** TASK TO CARRY OUT **
Taking the line with "do not allow" as the first and the line with "left: 44px ->" as the last, set down the lines below exactly, pictures excluded.

** GIVEN INFORMATION **
----

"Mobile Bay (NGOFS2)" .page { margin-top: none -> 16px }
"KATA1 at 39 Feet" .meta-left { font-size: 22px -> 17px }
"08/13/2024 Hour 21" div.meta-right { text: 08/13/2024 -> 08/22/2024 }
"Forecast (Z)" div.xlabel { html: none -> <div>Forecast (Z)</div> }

----

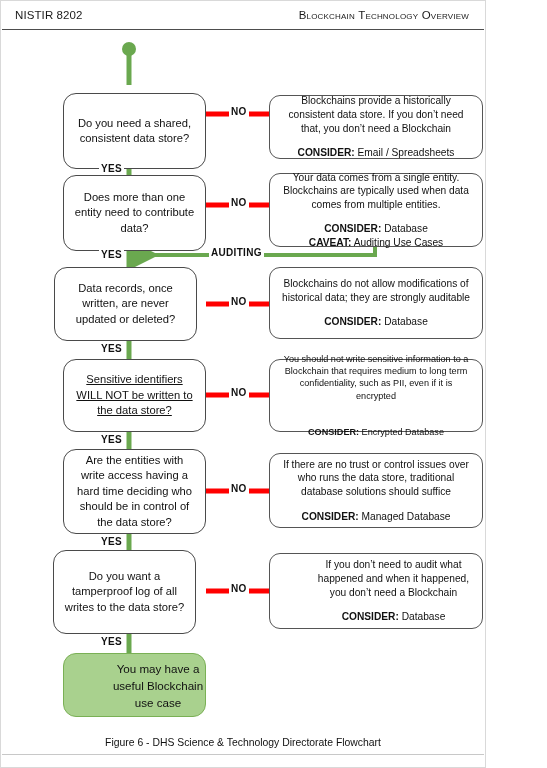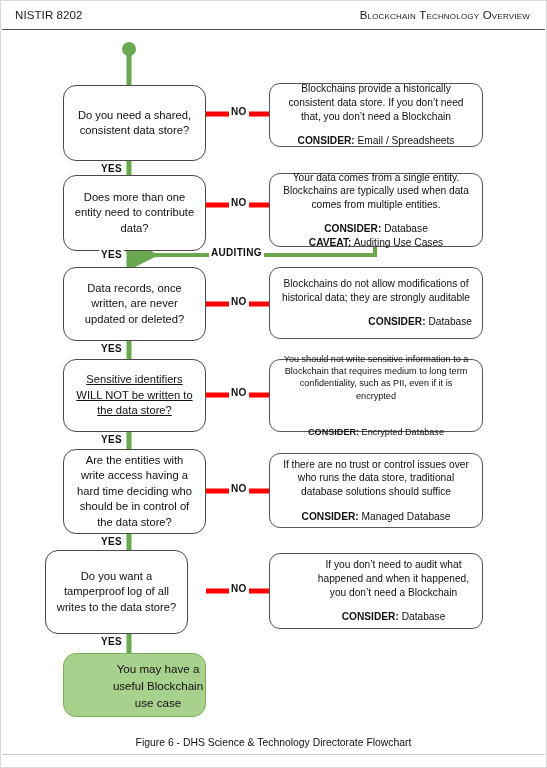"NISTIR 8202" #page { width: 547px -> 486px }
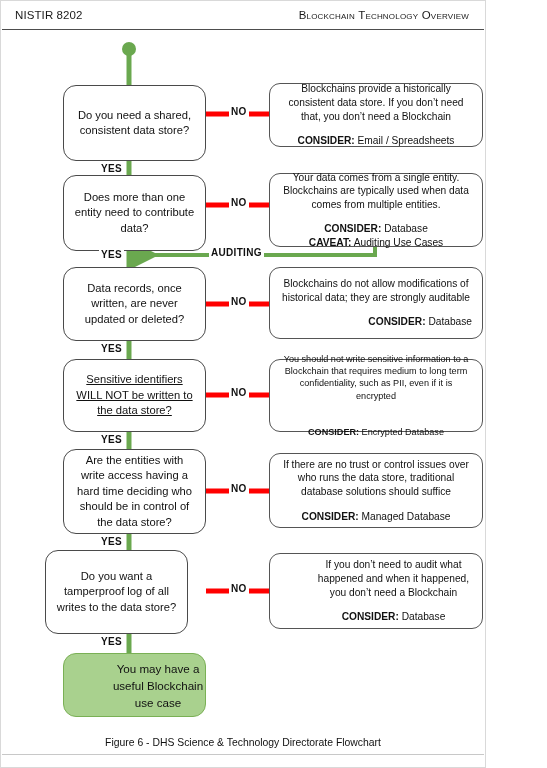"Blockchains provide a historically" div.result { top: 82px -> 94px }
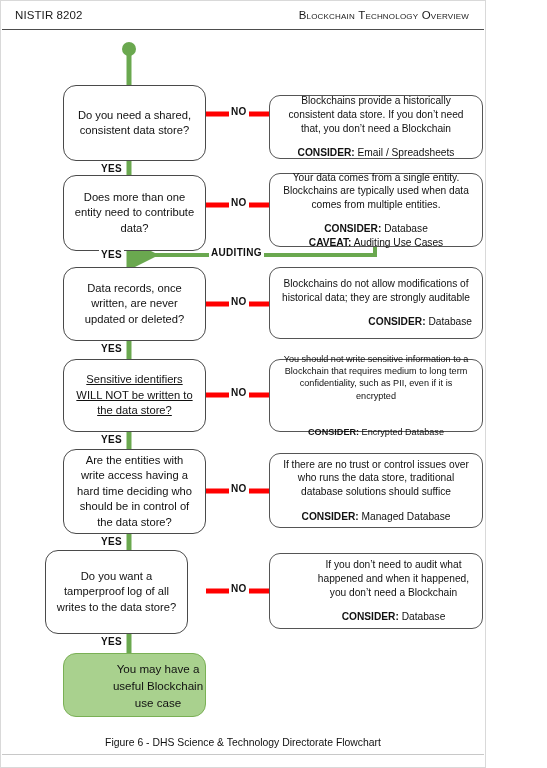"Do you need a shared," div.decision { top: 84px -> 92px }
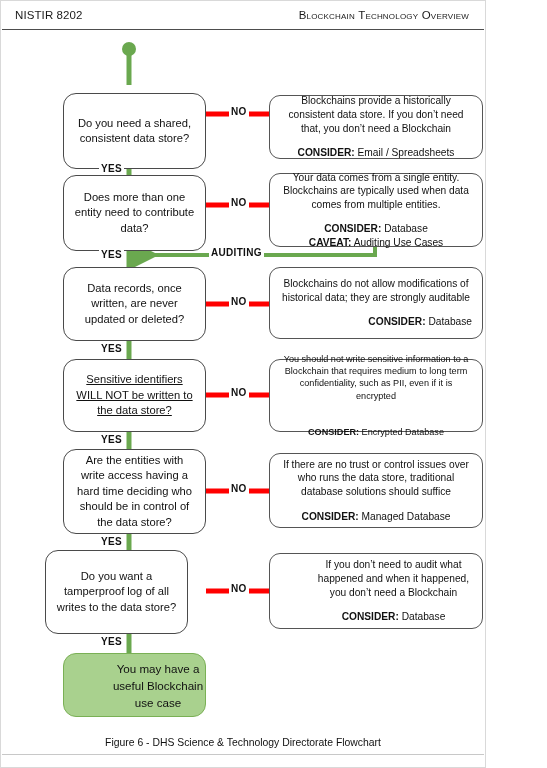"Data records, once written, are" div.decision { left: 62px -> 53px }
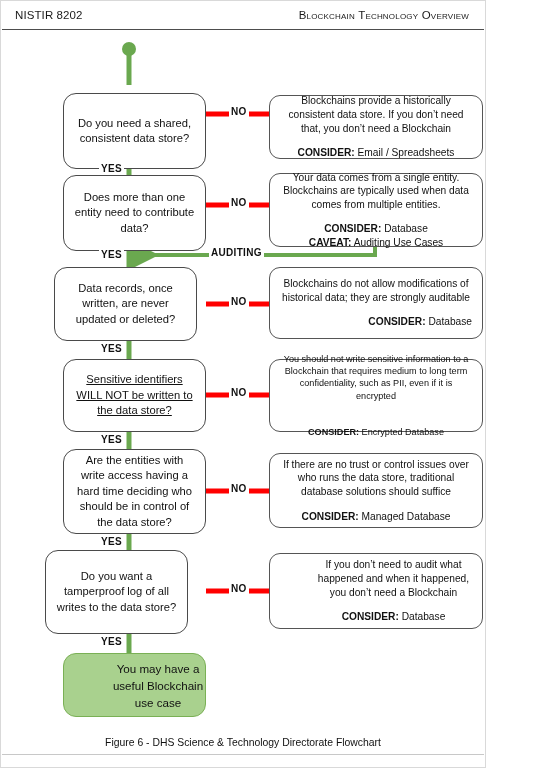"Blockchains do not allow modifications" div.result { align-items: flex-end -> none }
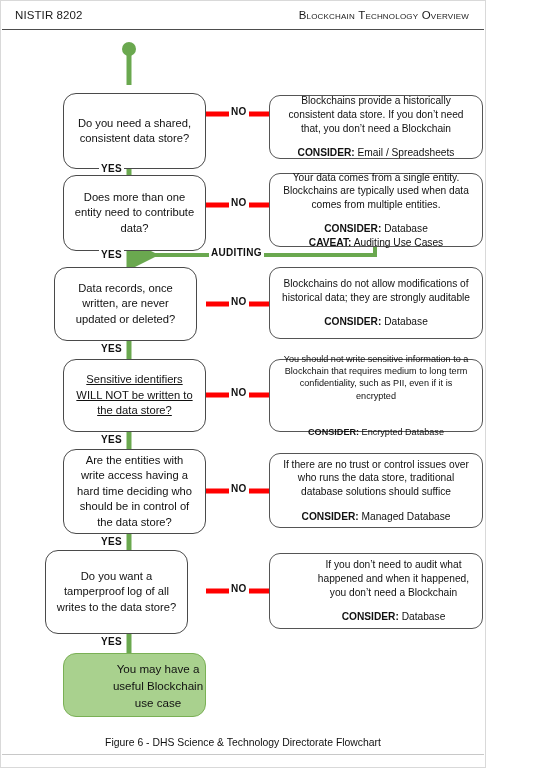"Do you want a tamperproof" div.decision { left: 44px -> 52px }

----

** RESPONSE **
"Blockchains do not allow modifications" div.result { align-items: flex-end -> none }
"Do you want a tamperproof" div.decision { left: 44px -> 52px }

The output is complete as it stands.